(Front-end code change data)
+-------+

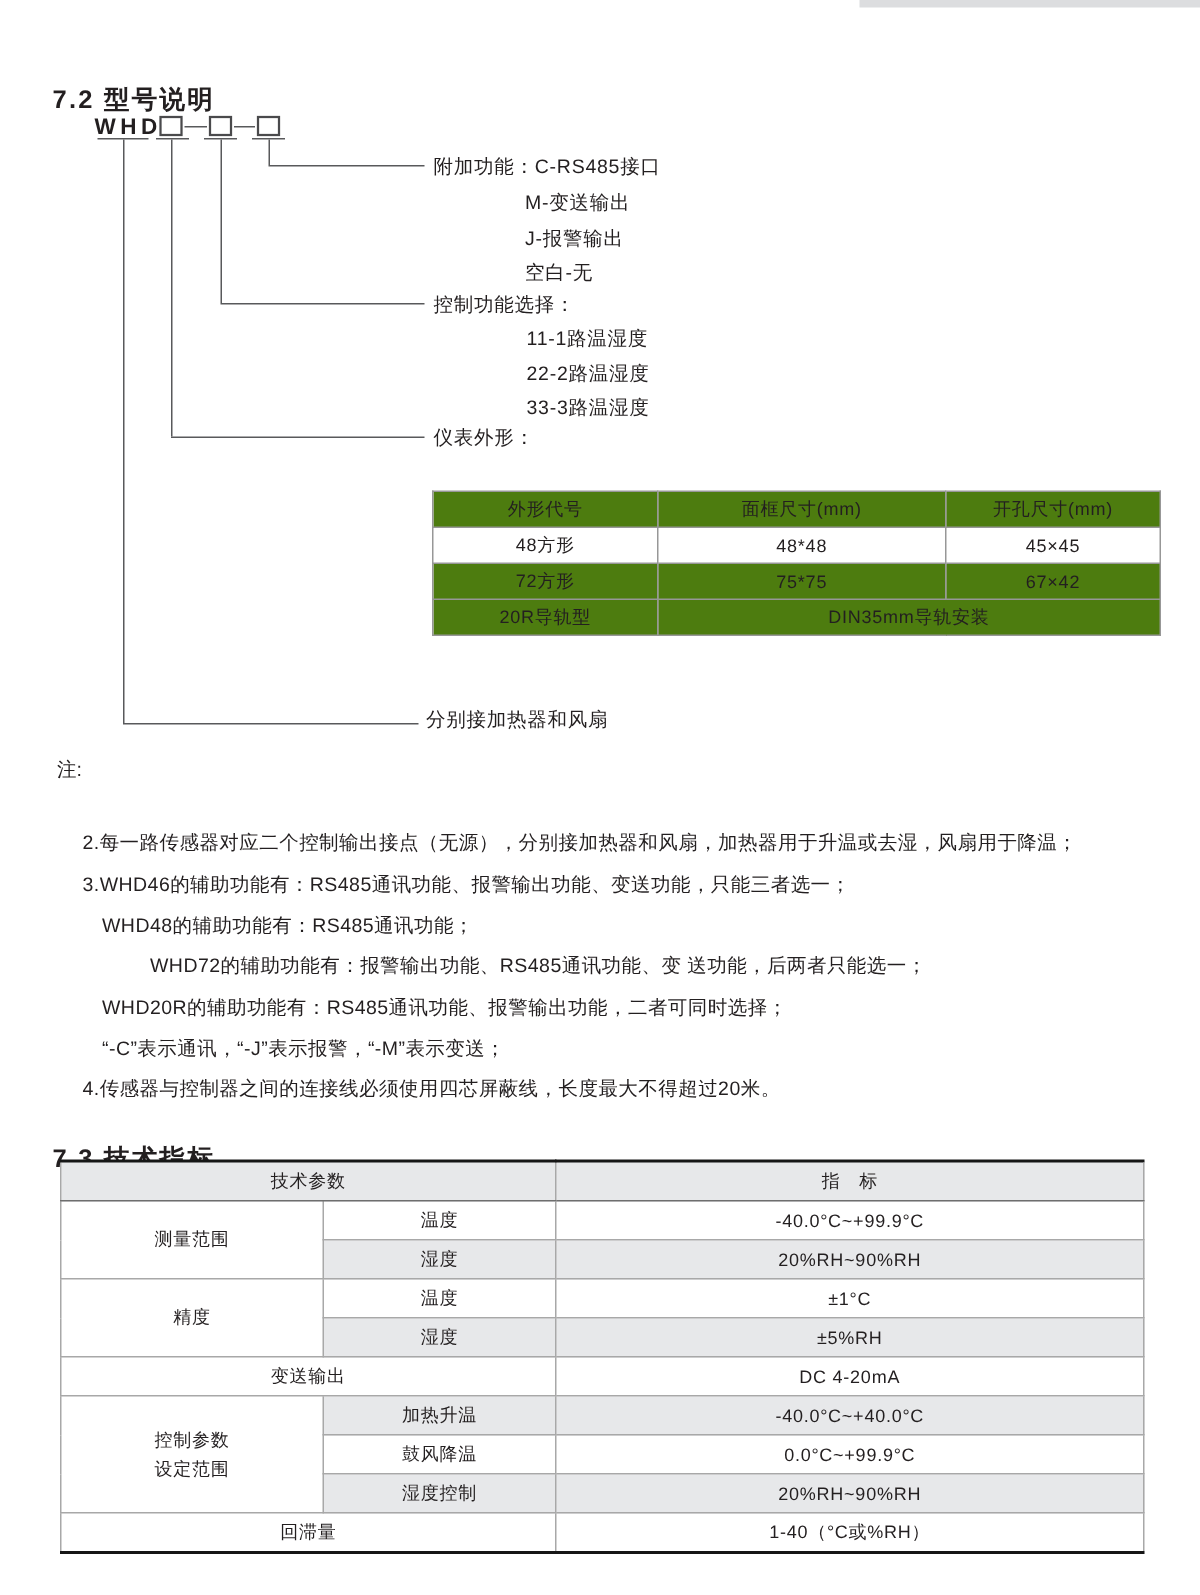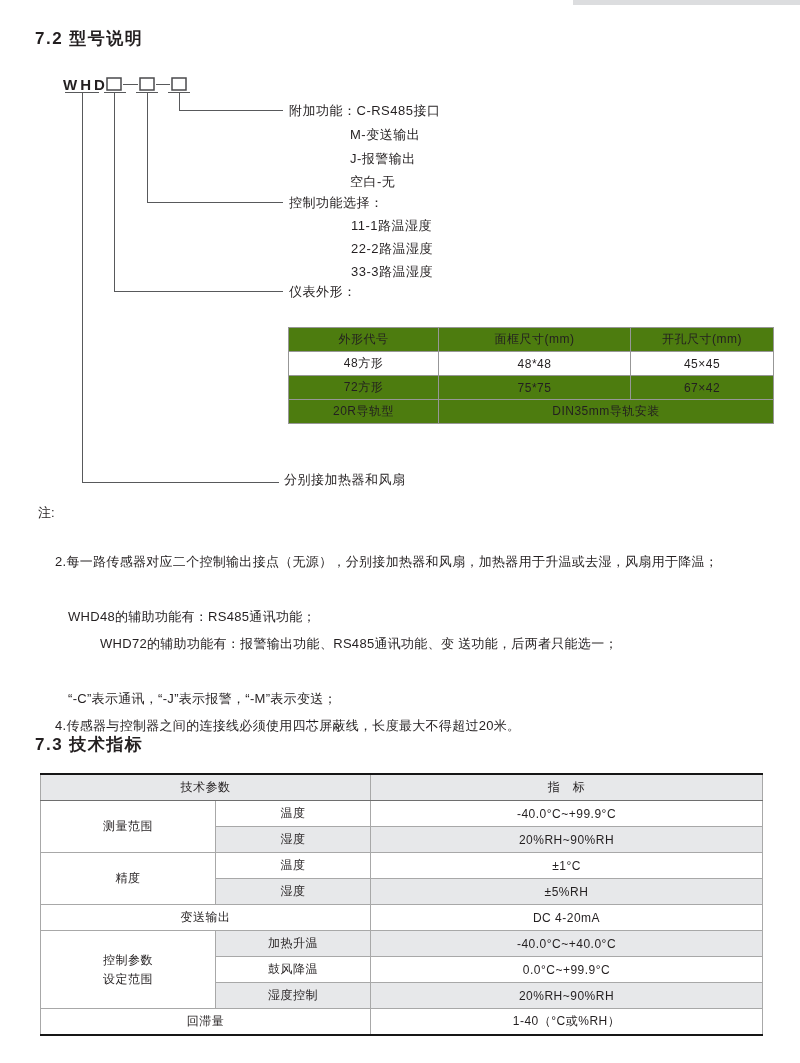--- a/index.html
+++ b/index.html
@@ -1,21 +1,21 @@
 <!DOCTYPE html>
 <html><head>
 <meta charset="utf-8">
 <style>
   html,body{margin:0;padding:0;background:#ffffff;}
   .page{
     position:relative;width:800px;height:1063px;background:#ffffff;
     font-family:"Liberation Sans","DejaVu Sans",sans-serif;color:#231f20;overflow:hidden;
   }
   .abs{position:absolute;}
-  .section-title{font-size:17px;font-weight:bold;letter-spacing:1.5px;white-space:nowrap;}
+  .section-title{font-size:17px;font-weight:bold;letter-spacing:1.5px;white-space:nowrap;margin-top:28px;}
   .top-strip{left:573px;top:0;width:227px;height:5px;background:#dcdddf;}
   .model-code{left:63px;top:76px;font-size:15px;font-weight:bold;letter-spacing:3px;}
   .dlabel{font-size:13px;white-space:nowrap;letter-spacing:0.5px;}
   .diagram-svg{left:0;top:0;}
 
   table{border-collapse:collapse;position:absolute;table-layout:fixed;}
   .shape-table{left:288px;top:327px;width:485px;font-size:12px;}
   .shape-table td{
     border:1px solid #979797;text-align:center;height:23px;padding:0;
     letter-spacing:0.5px;
@@ -110,22 +110,24 @@
       <td>20R导轨型</td>
       <td colspan="2">DIN35mm导轨安装</td>
     </tr>
   </tbody>
     </table>
 
   <div class="abs dlabel" style="left:284px;top:471px;">分别接加热器和风扇</div>
 
   <div class="abs note-label" style="left:38px;top:504px;">注:</div>
   <div class="abs note-line" style="left:55px;top:553px;">2.每一路传感器对应二个控制输出接点（无源），分别接加热器和风扇，加热器用于升温或去湿，风扇用于降温；</div>
+  <div class="abs note-line" style="left:55px;top:581px;">3.WHD46的辅助功能有：RS485通讯功能、报警输出功能、变送功能，只能三者选一；</div>
   <div class="abs note-line" style="left:68px;top:608px;">WHD48的辅助功能有：RS485通讯功能；</div>
   <div class="abs note-line" style="left:68px;top:635px;margin-left:32px;">WHD72的辅助功能有：报警输出功能、RS485通讯功能、变 送功能，后两者只能选一；</div>
+  <div class="abs note-line" style="left:68px;top:663px;">WHD20R的辅助功能有：RS485通讯功能、报警输出功能，二者可同时选择；</div>
   <div class="abs note-line" style="left:68px;top:690px;">“-C”表示通讯，“-J”表示报警，“-M”表示变送；</div>
   <div class="abs note-line" style="left:55px;top:717px;">4.传感器与控制器之间的连接线必须使用四芯屏蔽线，长度最大不得超过20米。</div>
 
   <div class="abs section-title" style="left:35px;top:733px;">7.3 技术指标</div>
 
   <table class="spec-table">
     <colgroup>
         <col style="width:175px">
         <col style="width:155px">
         <col style="width:392px">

+-------+

§ Problem statement: In the records above, how many lines contain the string "absolute"? Only that number should be written.

§ The completed task: 2